On March 22, 2021, the Johnsons filed a complaint against the City alleging that the City failed to provide notice of health insurance continuation coverage as required by the Consolidated Omnibus Budget Reconciliation Act (“COBRA”), 29 U.S.C. § 1166(a)(4)(A). Compl. ¶¶ 18-19, ECF No. 1. The City filed its answer and affirmative defenses on June 11, 2021, in which it denied it had an obligation to comply with COBRA notice requirements, denied that it failed to comply with COBRA notice requirements, and asserted that the Johnsons' claims were barred due to their termination for gross misconduct. Answer 7-9, ECF No. 10. The City filed its motion for summary judgment, ECF No. 25, on August 11, 2023. The Johnsons filed a response opposing summary judgment, ECF No. 27, on August 30, 2023, and the City filed its reply, ECF No. 29, on September 13, 2023.

The complaint lists two counts: (1) COBRA notice violation, and (2) Damages. See Compl. ¶¶ 18-26. The parties agree that this amounts to a single cause of action. See Resp. & Objs. Mot. Summ. J. 3.

In addition to its “gross misconduct” defense, the City asserted the affirmative defense of qualified immunity. Answer 9. The Court declines to address this defense because (1) the City did not raise the issue in its motion for summary judgment, and (2) it is well established that municipalities do not enjoy qualified immunity, Owen v. City of Independence, 445 U.S. 622, 638 (1980) (“[A] municipality may not assert the good faith of its officers or agents as a defense to liability....”); Cnty. of Sacramento v. Lewis, 523 U.S. 833, 841 n.5 (1998) (noting that qualified immunity is unavailable in a suit against a municipality).

DISCUSSION

I. Legal Standard

Summary judgment is proper when “the movant shows that there is no genuine dispute as to any material fact and the movant is entitled to judgment as a matter of law.” Fed.R.Civ.P. 56(a). “The mere existence of a scintilla of evidence in support of the [nonmovant's] position will be insufficient; there must be evidence on which the jury could reasonably find for the [nonmovant].” Anderson v. Liberty Lobby, Inc., 477 U.S. 242, 252 (1986). “[T]he [nonmovant], to survive the [movant's] motion, need only present evidence from which a jury might return a verdict in his favor. If he does so, there is a genuine issue of fact that requires a trial.” Id. at 257. The disputed facts must be material, meaning that they “might affect the outcome of the suit under the governing law.” Brown v. City of Lafayette, No. 4:08-CV-69-WCL-APR, 2010 WL 1570805, at *2 (N.D. Ind. Apr. 16, 2010).
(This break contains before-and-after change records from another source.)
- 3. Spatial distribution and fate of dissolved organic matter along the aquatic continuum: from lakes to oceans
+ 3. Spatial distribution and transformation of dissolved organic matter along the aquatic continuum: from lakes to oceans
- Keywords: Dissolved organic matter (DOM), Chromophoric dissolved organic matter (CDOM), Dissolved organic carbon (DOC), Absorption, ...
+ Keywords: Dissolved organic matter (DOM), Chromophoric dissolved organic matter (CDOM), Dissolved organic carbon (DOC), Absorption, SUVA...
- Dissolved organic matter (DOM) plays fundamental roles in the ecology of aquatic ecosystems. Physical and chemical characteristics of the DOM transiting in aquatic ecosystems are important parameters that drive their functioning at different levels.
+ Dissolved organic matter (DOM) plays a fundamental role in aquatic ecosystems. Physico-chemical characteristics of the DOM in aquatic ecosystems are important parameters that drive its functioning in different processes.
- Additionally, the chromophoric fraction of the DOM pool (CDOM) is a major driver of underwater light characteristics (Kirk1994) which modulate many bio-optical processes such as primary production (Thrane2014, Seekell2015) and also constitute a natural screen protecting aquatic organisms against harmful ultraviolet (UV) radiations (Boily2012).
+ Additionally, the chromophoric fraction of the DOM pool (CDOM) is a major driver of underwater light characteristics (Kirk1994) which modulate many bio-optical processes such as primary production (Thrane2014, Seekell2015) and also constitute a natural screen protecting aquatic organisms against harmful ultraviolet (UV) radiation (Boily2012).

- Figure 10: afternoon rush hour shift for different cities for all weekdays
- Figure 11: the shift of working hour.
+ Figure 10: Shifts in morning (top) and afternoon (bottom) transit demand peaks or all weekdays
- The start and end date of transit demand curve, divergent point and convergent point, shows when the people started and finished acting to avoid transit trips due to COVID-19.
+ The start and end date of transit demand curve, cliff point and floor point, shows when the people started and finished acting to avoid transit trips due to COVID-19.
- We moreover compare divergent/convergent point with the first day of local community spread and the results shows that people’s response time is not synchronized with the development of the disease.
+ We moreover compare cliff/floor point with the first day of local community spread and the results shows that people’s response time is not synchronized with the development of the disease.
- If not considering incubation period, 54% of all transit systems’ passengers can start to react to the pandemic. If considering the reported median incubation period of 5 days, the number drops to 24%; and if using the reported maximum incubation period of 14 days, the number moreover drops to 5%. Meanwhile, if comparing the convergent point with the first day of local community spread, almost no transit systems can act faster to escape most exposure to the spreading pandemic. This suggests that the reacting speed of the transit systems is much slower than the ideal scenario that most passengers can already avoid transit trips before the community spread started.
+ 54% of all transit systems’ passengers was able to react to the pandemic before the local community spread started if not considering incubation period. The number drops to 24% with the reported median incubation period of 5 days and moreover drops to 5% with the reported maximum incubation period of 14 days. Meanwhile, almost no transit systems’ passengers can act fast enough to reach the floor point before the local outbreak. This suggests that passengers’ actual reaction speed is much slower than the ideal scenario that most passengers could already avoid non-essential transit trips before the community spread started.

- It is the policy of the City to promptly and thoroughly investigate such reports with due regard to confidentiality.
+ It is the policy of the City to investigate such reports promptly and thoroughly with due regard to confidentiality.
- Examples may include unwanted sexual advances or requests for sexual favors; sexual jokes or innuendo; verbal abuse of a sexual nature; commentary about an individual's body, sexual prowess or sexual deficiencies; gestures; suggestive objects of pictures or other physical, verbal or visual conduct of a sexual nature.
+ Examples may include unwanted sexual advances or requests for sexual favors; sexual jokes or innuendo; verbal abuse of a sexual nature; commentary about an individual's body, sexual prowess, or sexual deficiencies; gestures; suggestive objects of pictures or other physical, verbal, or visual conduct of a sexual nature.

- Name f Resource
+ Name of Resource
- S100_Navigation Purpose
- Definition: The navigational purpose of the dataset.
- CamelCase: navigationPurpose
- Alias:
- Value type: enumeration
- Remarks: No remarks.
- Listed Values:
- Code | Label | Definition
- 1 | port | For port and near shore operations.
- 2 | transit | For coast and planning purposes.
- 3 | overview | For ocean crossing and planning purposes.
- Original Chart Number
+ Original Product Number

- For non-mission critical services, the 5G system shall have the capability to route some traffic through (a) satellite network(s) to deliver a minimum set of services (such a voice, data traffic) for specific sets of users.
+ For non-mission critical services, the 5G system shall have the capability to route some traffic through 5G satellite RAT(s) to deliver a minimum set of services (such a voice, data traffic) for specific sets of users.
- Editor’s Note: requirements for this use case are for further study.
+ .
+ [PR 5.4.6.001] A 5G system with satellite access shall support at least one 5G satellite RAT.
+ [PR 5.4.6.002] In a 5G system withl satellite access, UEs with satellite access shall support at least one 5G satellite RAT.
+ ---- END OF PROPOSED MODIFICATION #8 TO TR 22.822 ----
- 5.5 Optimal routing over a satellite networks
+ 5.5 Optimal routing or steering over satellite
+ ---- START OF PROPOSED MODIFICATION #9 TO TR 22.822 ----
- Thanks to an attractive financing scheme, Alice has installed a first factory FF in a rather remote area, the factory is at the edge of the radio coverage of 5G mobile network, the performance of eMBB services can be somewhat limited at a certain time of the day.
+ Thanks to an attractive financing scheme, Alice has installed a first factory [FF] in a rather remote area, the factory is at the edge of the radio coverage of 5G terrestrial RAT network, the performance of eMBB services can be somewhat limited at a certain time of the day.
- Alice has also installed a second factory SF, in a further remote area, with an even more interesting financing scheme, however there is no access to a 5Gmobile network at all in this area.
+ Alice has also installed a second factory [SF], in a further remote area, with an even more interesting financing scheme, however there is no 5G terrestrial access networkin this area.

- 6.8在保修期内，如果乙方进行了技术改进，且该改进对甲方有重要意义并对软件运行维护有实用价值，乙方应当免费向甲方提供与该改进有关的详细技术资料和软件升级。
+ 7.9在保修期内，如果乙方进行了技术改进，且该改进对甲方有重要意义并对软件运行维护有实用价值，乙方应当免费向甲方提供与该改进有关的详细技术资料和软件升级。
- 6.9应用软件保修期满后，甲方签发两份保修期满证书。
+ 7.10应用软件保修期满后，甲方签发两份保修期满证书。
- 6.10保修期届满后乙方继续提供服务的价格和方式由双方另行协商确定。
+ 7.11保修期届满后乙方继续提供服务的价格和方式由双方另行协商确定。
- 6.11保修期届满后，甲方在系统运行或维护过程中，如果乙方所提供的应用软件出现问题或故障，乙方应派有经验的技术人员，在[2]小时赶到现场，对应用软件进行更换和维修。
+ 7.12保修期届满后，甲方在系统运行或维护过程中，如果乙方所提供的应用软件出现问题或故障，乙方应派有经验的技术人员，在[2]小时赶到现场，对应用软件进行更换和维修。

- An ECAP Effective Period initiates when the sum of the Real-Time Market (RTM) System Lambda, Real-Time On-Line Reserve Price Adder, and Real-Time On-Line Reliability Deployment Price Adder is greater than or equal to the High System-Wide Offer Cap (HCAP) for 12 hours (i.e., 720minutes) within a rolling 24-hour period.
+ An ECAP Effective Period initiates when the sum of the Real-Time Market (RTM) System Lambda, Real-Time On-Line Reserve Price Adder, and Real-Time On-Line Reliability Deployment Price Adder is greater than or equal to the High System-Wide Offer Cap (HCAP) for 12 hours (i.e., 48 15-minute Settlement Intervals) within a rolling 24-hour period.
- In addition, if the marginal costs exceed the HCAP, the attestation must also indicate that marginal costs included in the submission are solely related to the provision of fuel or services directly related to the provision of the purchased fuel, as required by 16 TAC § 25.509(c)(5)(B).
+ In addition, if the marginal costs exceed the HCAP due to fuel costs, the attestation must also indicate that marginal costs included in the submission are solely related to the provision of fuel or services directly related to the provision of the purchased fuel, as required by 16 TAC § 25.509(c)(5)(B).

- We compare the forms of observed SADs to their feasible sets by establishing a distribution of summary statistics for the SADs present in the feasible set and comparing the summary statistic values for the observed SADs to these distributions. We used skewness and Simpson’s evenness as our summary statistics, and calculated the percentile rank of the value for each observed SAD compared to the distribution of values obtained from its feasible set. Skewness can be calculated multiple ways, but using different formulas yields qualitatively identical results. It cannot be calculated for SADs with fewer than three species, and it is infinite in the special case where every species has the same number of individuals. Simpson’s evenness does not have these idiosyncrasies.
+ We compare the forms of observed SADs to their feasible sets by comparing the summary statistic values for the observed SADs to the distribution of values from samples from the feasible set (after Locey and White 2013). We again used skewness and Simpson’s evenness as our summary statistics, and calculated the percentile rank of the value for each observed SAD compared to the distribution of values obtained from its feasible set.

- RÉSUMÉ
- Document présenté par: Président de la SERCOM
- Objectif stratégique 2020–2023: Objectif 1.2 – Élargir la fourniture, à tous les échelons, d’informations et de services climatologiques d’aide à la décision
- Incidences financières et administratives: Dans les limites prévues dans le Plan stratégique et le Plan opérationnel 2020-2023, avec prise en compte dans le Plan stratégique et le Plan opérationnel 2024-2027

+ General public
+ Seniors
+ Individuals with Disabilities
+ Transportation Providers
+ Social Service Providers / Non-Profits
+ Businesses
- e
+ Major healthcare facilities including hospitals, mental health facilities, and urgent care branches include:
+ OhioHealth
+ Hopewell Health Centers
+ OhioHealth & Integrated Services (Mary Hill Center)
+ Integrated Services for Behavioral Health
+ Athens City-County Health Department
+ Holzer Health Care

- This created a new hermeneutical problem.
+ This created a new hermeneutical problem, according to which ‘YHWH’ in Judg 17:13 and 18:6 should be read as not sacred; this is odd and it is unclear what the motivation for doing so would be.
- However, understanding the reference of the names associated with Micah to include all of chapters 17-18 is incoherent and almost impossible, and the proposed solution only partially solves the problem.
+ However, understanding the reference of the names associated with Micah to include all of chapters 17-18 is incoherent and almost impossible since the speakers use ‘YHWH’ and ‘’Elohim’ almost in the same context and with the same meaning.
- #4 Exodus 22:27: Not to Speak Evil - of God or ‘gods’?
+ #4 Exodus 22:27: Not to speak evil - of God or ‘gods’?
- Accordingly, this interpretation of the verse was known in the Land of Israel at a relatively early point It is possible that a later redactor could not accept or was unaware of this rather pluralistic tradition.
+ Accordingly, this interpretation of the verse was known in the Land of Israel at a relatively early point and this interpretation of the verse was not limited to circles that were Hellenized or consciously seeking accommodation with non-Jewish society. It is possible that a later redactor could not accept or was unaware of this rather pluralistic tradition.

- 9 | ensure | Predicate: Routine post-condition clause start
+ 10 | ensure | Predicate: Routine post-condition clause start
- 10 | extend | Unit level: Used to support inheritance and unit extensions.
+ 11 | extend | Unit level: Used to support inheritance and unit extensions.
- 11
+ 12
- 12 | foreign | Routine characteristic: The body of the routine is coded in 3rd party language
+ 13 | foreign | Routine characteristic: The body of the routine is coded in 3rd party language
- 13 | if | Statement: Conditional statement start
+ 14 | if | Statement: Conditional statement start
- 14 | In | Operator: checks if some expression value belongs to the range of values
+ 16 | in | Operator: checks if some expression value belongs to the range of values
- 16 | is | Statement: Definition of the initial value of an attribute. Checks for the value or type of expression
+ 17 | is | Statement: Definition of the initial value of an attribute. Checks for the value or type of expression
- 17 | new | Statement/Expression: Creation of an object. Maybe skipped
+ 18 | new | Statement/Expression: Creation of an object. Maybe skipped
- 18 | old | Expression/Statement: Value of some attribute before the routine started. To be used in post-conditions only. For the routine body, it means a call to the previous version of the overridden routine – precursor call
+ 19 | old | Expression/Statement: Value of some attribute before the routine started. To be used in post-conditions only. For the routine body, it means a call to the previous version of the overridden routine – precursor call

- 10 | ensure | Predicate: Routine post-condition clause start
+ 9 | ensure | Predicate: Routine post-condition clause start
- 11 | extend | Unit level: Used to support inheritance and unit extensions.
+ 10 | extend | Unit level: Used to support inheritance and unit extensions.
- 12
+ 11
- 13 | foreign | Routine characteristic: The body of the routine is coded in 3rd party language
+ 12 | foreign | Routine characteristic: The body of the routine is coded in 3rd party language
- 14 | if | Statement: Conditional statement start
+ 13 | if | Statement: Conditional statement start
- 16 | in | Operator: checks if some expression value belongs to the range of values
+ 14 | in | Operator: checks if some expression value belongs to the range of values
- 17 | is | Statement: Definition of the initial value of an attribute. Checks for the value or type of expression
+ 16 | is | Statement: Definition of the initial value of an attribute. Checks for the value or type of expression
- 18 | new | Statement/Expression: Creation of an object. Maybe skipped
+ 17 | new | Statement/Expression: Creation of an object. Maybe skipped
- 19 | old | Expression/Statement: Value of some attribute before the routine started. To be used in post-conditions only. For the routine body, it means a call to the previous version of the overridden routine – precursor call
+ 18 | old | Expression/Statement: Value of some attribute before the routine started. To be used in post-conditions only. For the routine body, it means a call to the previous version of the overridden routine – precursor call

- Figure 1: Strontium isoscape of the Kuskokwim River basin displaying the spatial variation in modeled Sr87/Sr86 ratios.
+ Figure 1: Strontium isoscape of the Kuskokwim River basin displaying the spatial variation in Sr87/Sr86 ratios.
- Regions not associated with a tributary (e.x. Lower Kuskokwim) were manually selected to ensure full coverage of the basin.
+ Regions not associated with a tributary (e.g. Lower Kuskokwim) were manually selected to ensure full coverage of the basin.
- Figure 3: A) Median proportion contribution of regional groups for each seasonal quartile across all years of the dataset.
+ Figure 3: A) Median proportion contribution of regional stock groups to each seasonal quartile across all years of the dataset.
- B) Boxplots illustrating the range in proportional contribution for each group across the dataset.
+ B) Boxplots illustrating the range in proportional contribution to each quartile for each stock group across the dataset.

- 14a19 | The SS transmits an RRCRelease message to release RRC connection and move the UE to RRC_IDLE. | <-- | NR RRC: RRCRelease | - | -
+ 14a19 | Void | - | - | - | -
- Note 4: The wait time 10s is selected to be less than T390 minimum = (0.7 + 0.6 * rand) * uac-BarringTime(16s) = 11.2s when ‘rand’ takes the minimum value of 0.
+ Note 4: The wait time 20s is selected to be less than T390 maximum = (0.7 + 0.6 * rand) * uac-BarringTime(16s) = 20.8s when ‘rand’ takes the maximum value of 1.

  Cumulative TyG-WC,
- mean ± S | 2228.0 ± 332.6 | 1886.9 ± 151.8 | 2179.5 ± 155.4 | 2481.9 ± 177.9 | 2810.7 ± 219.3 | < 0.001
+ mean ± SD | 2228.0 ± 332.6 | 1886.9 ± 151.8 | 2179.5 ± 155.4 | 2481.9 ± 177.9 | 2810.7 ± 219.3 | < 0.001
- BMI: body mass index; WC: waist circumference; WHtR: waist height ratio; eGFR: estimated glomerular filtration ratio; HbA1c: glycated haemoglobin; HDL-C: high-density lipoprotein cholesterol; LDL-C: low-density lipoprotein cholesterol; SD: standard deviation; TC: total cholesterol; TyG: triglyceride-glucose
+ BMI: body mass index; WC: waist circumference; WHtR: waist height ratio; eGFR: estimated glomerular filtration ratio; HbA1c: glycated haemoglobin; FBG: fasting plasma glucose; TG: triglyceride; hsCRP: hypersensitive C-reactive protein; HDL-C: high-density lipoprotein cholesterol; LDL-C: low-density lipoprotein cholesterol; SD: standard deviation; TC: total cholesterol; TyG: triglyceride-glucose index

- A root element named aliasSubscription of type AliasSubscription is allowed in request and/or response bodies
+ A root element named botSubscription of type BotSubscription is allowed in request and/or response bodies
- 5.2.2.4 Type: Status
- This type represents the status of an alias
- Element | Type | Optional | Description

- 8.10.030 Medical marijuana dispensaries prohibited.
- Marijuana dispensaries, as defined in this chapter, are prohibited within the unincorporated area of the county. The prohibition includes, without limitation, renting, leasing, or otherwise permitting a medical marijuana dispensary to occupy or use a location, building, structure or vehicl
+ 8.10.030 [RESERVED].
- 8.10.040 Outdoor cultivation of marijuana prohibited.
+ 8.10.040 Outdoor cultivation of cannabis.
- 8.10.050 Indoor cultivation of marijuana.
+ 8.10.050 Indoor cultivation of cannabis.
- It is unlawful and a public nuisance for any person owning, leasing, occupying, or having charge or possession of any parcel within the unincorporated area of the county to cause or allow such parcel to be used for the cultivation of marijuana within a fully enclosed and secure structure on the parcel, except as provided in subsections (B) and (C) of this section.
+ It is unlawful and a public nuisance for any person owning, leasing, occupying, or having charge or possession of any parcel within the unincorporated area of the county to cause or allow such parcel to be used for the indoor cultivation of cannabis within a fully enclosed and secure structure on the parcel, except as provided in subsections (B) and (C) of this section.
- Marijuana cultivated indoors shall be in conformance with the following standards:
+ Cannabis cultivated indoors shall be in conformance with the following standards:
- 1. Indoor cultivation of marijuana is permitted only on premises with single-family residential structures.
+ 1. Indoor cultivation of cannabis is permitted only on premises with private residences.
The court is to “constru[e] the record in the light most favorable to the nonmovant,” Payne v. Pauley, 337 F.3d 767, 770 (7th Cir. 2003), “resolving all factual disputes and drawing all reasonable inferences in favor of [the nonmovant],” Grant v. Trs. of Ind. Univ., 870 F.3d 562, 568 (7th Cir. 2017). The nonmovant is “only entitled to the benefit of inferences supported by admissible evidence, not those supported by only speculation or conjecture.” Id. (quotation marks omitted).

II. Analysis

COBRA amended both the Employee Retirement Income Security Act (“ERISA”), 29 U.S.C. §§ 1001-1461, which applies to private employers, and the Public Health Service Act (“PHSA”), 42 U.S.C. §§ 300bb-1-300bb-8, which applies to state and local government employers. “Title XXII of the [PHSA], 42 U.S.C. §§ 300bb-1 through 300bb-8, applies COBRA requirements to group health plans that are sponsored by state or local government employers.” Centers for Medicare & Medicaid Services (CMS), COBRA Continuation Coverage Questions and Answers, U.S. Dep't of HHS Guidance Portal (July 8, 2020), https://www.hhs.gov/guidance/document/cobra-continuation-coverage-questions-and-answers. The parties cite to the continuation coverage provisions of ERISA but, because the City is a local government employer, the correct statute governing this case is the PHSA.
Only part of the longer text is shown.